NVIDIA / Megatron-LM

Ongoing research training transformer models at scale
https://docs.nvidia.com/megatron-core/developer-guide/latest/user-guide/index.html#quick-start
Other
9.34k stars 2.11k forks source link

FusedLayerNormAffineFunction requires memory_efficient argument #593

Open ChenYuHo opened 7 months ago

ChenYuHo commented 7 months ago

FusedLayerNormAffineFunction requires memory_efficient argument

https://github.com/NVIDIA/apex/blob/08f740290f999296d319ed2e3f21cd00b810918a/apex/normalization/fused_layer_norm.py#L34

but Megatron-LM's FusedLayerNormAffineFunction usage does not have it and causes errors.
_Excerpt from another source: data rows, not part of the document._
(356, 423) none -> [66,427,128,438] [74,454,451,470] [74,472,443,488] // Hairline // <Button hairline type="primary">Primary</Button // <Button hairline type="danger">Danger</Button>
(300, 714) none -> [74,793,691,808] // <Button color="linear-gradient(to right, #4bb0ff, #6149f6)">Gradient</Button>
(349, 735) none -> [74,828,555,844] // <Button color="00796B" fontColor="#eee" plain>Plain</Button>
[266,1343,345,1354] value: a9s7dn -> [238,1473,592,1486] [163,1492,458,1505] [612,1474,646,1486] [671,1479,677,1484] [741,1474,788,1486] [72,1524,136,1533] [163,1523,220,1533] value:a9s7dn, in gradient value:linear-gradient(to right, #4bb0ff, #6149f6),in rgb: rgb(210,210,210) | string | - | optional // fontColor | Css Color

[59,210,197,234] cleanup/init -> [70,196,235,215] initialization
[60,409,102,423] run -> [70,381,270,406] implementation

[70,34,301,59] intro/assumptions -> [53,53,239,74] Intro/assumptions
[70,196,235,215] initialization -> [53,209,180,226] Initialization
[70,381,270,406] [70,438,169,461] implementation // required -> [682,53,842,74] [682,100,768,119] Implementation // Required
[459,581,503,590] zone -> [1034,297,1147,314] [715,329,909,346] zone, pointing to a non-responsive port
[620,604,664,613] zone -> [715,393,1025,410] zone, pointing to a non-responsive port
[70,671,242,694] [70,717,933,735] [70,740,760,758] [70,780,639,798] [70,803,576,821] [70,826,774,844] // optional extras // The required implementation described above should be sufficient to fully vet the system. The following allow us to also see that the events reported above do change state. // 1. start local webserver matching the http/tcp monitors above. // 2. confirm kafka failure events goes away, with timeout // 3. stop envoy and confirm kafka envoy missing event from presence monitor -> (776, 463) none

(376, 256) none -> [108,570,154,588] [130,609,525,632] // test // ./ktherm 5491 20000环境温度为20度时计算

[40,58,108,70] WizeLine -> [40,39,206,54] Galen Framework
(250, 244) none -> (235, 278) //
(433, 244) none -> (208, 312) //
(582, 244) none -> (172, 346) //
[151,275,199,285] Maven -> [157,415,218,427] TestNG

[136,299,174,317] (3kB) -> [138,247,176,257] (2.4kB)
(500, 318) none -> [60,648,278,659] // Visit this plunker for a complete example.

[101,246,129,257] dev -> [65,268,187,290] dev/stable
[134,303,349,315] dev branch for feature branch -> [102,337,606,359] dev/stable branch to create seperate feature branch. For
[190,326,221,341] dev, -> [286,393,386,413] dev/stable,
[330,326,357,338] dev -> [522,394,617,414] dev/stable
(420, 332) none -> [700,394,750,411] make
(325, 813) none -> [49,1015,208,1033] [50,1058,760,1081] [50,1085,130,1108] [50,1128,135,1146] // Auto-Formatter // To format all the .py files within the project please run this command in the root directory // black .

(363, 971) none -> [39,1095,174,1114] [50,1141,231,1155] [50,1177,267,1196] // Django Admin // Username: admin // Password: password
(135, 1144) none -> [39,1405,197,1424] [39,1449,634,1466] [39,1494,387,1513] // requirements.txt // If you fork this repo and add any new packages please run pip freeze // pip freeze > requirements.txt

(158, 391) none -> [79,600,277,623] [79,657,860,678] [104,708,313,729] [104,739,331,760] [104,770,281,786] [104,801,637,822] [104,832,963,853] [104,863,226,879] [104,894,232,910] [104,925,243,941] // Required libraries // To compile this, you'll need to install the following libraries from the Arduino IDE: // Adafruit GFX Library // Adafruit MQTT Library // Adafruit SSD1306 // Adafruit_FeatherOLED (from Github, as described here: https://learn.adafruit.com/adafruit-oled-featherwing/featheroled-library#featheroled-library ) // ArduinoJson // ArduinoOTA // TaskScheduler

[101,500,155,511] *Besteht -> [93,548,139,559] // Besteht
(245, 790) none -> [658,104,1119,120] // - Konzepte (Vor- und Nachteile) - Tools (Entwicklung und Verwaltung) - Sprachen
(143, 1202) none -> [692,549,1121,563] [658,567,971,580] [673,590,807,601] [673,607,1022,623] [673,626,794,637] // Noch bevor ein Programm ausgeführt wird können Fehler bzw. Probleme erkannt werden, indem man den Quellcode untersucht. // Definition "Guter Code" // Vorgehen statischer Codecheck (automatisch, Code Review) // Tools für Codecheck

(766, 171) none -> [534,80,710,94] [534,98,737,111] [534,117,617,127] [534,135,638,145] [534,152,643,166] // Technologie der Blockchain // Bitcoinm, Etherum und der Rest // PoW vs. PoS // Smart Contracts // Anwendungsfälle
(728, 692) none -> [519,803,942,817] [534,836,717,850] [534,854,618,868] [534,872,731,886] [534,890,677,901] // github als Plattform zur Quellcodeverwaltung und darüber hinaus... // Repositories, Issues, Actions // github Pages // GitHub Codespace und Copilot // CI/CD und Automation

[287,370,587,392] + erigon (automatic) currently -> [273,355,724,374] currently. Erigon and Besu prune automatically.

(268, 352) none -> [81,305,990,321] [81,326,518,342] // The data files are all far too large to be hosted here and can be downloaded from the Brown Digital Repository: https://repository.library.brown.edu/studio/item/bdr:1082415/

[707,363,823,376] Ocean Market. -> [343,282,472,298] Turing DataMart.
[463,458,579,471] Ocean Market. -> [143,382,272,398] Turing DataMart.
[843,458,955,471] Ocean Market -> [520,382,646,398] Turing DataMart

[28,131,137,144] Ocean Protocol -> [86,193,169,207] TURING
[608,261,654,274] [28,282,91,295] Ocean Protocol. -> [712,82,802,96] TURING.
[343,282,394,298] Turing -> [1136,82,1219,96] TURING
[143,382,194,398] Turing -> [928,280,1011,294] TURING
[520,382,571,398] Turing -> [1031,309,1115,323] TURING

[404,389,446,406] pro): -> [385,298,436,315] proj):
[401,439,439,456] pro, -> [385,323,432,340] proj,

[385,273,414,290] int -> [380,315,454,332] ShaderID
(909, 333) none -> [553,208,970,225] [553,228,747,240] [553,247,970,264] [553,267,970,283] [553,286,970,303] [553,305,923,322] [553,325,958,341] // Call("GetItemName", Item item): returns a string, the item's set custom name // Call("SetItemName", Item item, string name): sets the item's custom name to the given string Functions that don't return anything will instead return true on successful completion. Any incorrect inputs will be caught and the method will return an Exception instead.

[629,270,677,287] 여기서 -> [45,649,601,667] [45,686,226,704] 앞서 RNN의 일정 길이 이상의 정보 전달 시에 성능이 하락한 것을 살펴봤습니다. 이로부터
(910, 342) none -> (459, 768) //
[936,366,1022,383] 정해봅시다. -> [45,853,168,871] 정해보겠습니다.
https://github.com/NVIDIA/Megatron-LM/blob/443ce9f3f98fdc5a53c6b480c6e21b79944d198e/megatron/core/fusions/fused_layer_norm.py#L116

Should this be exposed to users?

AnonNoNameAccount commented 7 months ago

I believe the issue is this commit - https://github.com/NVIDIA/apex/commit/6ff45486f432f91eb86937a0def5eb5f2cf792ae Using an older version of apex (from before this commit) may help fix this problem - I am testing if this works.

Alternatively, latest NGC container is from before this commit, and does not seem to have this issue too.

github-actions[bot] commented 5 months ago

Marking as stale. No activity in 60 days.